L’urgence lumière continue en Syrie : deux heures d’électricité par jour et seulement quelques watts, ceux qui sont nécessaires pour garder deux ampoules allumées.
Celle qui pour la plupart d’entre nous serait une situation insupportable, pour Ayham, qui travaille pour Pro Terra Sancta à Damas, est la réalité quotidienne : « Vous ne pouvez pas imaginer l’impact négatif du manque d’électricité sur notre vie », nous dit-il.
À cause de la guerre, des droits de douane et des embargos, l’urgence lumière continue depuis désormais 10 ans, mais après les nouvelles sanctions imposées par les États-Unis et l’UE à la Syrie, le Covid-19 et l’exacerbation de la crise économique, l’électricité est devenue un luxe que peu de personnes peuvent se permettre.
Batteries déchargées et routes sombres : « c’est très déprimant ici »
« Pour garder la batterie des ordinateurs portables et des mobiles jusqu’à la fin de la journée, il faut suivre une véritable stratégie », continue d’expliquer Ayham. De plus, les chargeurs sont vendus à des prix très élevés. La spéculation sur les appareils électroniques est hors de contrôle.
Quand le soir tombe, les rues restent dans le noir. Ceux qui peuvent se permettre de prendre de l’essence et de se déplacer en voiture essaient de le faire avec la lumière parce qu’il n’y a pas de lampadaires et de feux de circulation qui marchent : conduire est très dangereux.
Magasins, maisons et bureaux sont dans le noir, y compris le bureau de Pro Terra Sancta de Damas qui reste sans électricité pendant 15 heures chaque jour : il n’y a pas d’essence pour activer les générateurs pour les ordinateurs et les imprimantes, il est préférable de la garder pour les cabinets médicaux.
L’impact du manque d’électricité sur le travail d’Ayham et de ses collègues est très négatif. « Je travaille à la maison tous les jours, et ensuite, quand il y a de l’électricité, à cinq heures, je vais au bureau pour terminer mon travail ».
Tagrid, notre Wonder Woman
Tagrid travaille dans le même bureau, elle fait le ménage dans tout le bâtiment et même dans d’autres bureaux près de chez elle. Tagrid est également l’une des bénéficiaires du projet de logement financé par notre Association : malgré ses trois emplois, elle n’arrive à faire face qu’à moitié des dépenses mensuelles de sa famille.
Son mari est gravement malade et il ne travaille pas, Tagrid cherche donc n’importe quel emploi pour avoir une entrée supplémentaire et aider son seul fils à payer les frais de scolarité de la fac.

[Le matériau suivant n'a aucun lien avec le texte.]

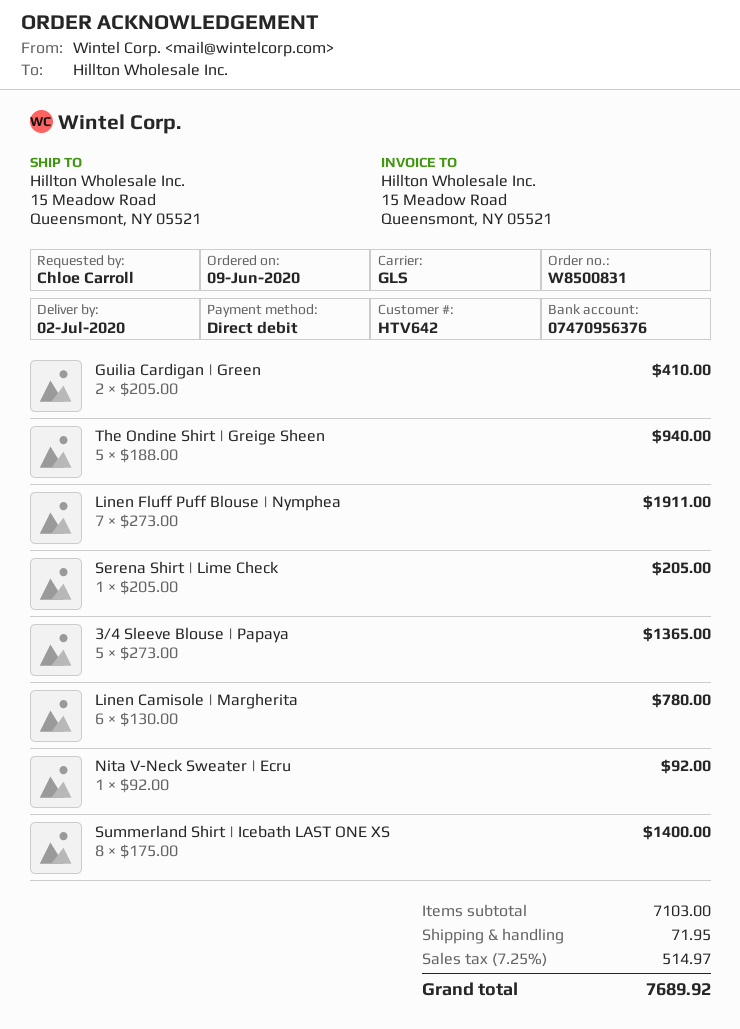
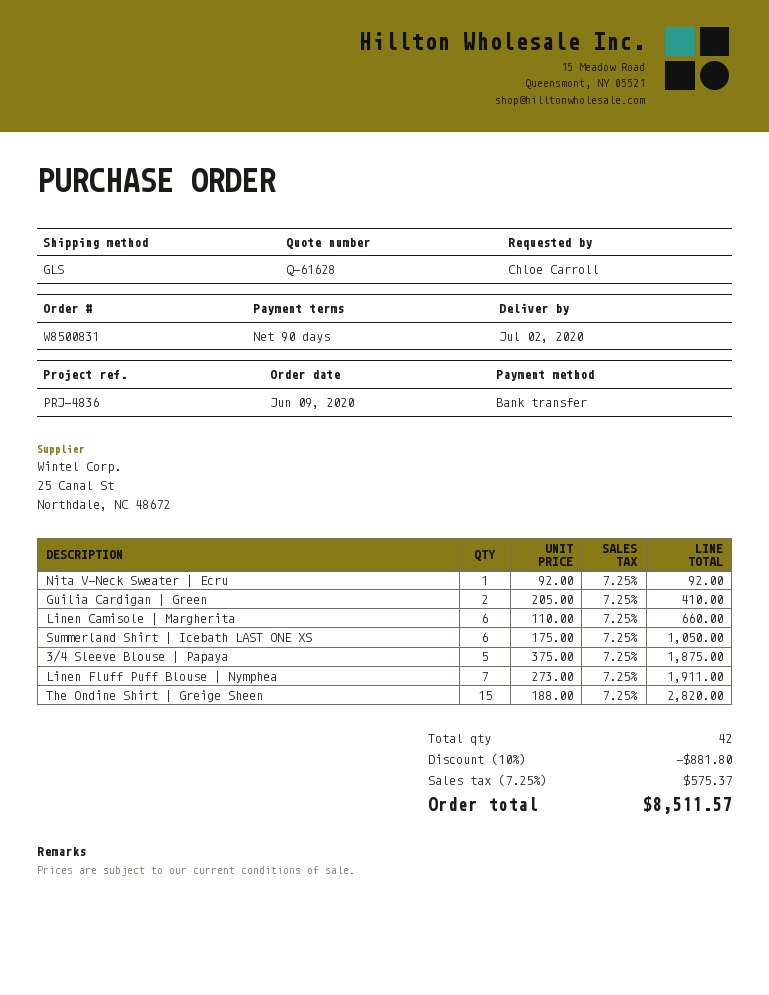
payment method: direct debit -> bank transfer
The Ondine Shirt | Greige Sheen: 5 x 188.00 = 940.00 -> 15 x 188.00 = 2820.00
Serena Shirt | Lime Check: 1 x 205.00 = 205.00 -> none
3/4 Sleeve Blouse | Papaya: 5 x 273.00 = 1365.00 -> 5 x 375.00 = 1875.00
Linen Camisole | Margherita: 6 x 130.00 = 780.00 -> 6 x 110.00 = 660.00
Summerland Shirt | Icebath LAST ONE XS: 8 x 175.00 = 1400.00 -> 6 x 175.00 = 1050.00
discount: none -> 10% = 881.80
shipping: 71.95 -> none
tax: 7.25% = 514.97 -> 7.25% = 575.37
total: 7689.92 -> 8511.57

Sa générosité et sa résilience lui ont fait gagner l’affection de tout le staff de Pro Terra Sancta de Damas : « chaque jour, après avoir acheté du pain pour sa famille, elle vient au bureau pour le distribuer à nous tous », raconte Ayham.

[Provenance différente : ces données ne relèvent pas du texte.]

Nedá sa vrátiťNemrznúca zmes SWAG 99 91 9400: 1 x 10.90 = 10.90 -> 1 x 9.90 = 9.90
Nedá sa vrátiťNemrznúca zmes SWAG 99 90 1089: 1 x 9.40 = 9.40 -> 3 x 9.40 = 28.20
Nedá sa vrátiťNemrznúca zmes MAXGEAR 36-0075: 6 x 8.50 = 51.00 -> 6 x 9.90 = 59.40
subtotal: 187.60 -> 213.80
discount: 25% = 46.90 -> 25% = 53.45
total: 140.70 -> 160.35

Quand il n’y a pas de lumière, la rue devient une dangereuse école de vie
La catégorie la plus touchée par le manque d’électricité reste cependant celle des enfants. Le Coronavirus a causé la fermeture anticipée des écoles et les enfants se sont répandus dans les rues pour chercher la lumière, la vie et jouer.
« Mais c’est vraiment dangereux : nous savons tous ce qu’ils peuvent apprendre dans la rue », dit Ayham qui, en tant que chef scout, possède une grande expérience dans le domaine de l’éducation.
C’est pourquoi que, il y a déjà deux ans, un programme d’éducation musicale a été mis en place dans le Franciscan Care Centre pour les plus jeunes, afin de les tenir à l’écart des dangers de la rue et pour leur permettre de continuer à étudier.
Malgré la difficulté de continuer à travailler, Ayham et le staff de Damas, comme l’équipe d’Alep également, sont unis et très motivés pour continuer à aider leur communauté.
L’urgence lumière exacerbe davantage une situation déjà critique à cause de la crise économique et des sanctions internationales. « Fraudes, voleurs, faim, pauvreté sont partout », conclut amèrement Ayham « mais nous ne pouvons pas nous rendre à cette condition. Un avenir meilleur est possible ! ».